The improving mood of the country over the past few weeks probably just gets us back to a more 'realistic' perspective. We had collectively as a nation been standing in front of the bathroom mirror shouting "boo!" at our reflections.
Oh, the relief
What we are now seeing is something like a 'relief' rally. It doesn't mean things are necessarily going to be brilliant for the economy next year - but it does turn out we were not justified in getting ourselves into such a right old state.
To go back to the big four set-pieces I referred to earlier, it's worth breaking down what each of them has meant.
The decision not to lower the OCR, when it was widely expected that it would be lowered, was a vital boost. My best guess would be that at the time it made the decision the RBNZ had a least some inkling that the Government was going to announce something in the way of fiscal support and therefore the RBNZ was in a position to wait and see what happened over the Christmas and New Year period before coming at things again fresh in February, when the next OCR decision will be made.
The decision not to relax the LVRs may well have hinged on the RBNZ's reading of the results from its own household inflation expectations survey - showing a large spike in expectations of house price rises - and of the much stronger October mortgage lending figures.
Yes, the house market is awakening and that will have done much to perk up the mood of the country. In a housing obsessed nation like this one, the whiff of rising house prices always gets those fortunate enough to have their own house whistling.
The clouds have lifted
On the bank capital proposals, I think ultimately the RBNZ has handled that very well. The upshot is that banks will have to carry more capital, but they are going to be able to achieve that and they are probably not going to have too many excuses to start rationing lending or pushing interest rates up aggressively. So, that's definitely one cloud lifted from the horizon.
The fact is, no matter how much of the banks' pre-announcement posturing was just, well, posturing, we didn't need an ongoing state of antipathy between the major banks and our central bank.
What of next year then?
I'm not going to make big predictions. I've already indicated to you in this column that I'm reasonably lousy at that (well, 50% success rate - I suppose my glass is half full if we want to be all upbeat about it).
What I'm going to be looking out for though is how a few key things pan out.
As ever I think the housing market will be real important in setting the mood of the nation over the next year. With the OCR now seemingly on hold, it is possible we have seen the bottom (finally) of the mortgage rates. That would certainly encourage those so inclined to go out and buy now.
If the summer housing market is as buoyant as early indications suggest it might be then that's going to set a very positive mood for the first half of the year. The prospect of rising house prices generally gets the wallets out of jackets and gets a bit of money circulating.
How will it hold up?
Then it's a question of seeing whether the economy does hold up okay. Any signs of weakness and of course the RBNZ may have to go back to the well with another OCR cut. And that would change the mood again.

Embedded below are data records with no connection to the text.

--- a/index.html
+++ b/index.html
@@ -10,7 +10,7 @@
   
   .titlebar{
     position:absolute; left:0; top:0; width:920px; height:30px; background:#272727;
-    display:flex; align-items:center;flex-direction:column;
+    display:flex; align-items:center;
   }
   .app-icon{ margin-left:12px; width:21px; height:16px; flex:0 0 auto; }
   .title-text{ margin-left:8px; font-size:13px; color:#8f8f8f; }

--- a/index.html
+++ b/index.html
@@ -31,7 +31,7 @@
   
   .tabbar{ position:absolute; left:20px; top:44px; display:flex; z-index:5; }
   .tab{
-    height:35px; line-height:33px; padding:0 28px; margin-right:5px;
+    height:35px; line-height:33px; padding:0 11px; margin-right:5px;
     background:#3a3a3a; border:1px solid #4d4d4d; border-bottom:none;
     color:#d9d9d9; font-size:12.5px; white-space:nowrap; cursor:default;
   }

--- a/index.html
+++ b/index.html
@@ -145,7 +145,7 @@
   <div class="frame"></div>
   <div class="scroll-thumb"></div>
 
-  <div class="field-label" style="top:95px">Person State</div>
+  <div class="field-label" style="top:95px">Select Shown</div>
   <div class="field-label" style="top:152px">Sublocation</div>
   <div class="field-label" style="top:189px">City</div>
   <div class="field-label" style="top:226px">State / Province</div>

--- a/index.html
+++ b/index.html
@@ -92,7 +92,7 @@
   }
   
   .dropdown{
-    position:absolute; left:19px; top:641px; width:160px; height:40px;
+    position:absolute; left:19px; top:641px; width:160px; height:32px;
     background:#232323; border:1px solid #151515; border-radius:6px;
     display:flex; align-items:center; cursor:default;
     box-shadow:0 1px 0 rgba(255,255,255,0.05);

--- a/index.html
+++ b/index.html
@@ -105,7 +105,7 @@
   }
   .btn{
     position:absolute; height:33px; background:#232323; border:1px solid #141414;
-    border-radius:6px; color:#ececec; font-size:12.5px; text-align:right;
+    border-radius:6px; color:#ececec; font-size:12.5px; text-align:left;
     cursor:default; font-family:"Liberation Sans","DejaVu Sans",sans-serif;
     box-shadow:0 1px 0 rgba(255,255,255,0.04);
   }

And then we need to see whether the Government, having signalled plans for more spending on infrastructure, actually gets any money out of the door before the election. It will have a strong incentive to do so, but it's record in terms of actual implementation is to this point not good.
All these things put together are likely to be very significant when it comes to the mood of the nation in deciding which way to vote in next year's election.
The only thing I would confidently predict is that the outcome of the election is likely to be a close one. Having staggered through its year of non-delivery the coalition will have been re-energised by the events of the past few weeks.
Which way the election goes now will be very dependent on which way the economy swings in the New Year.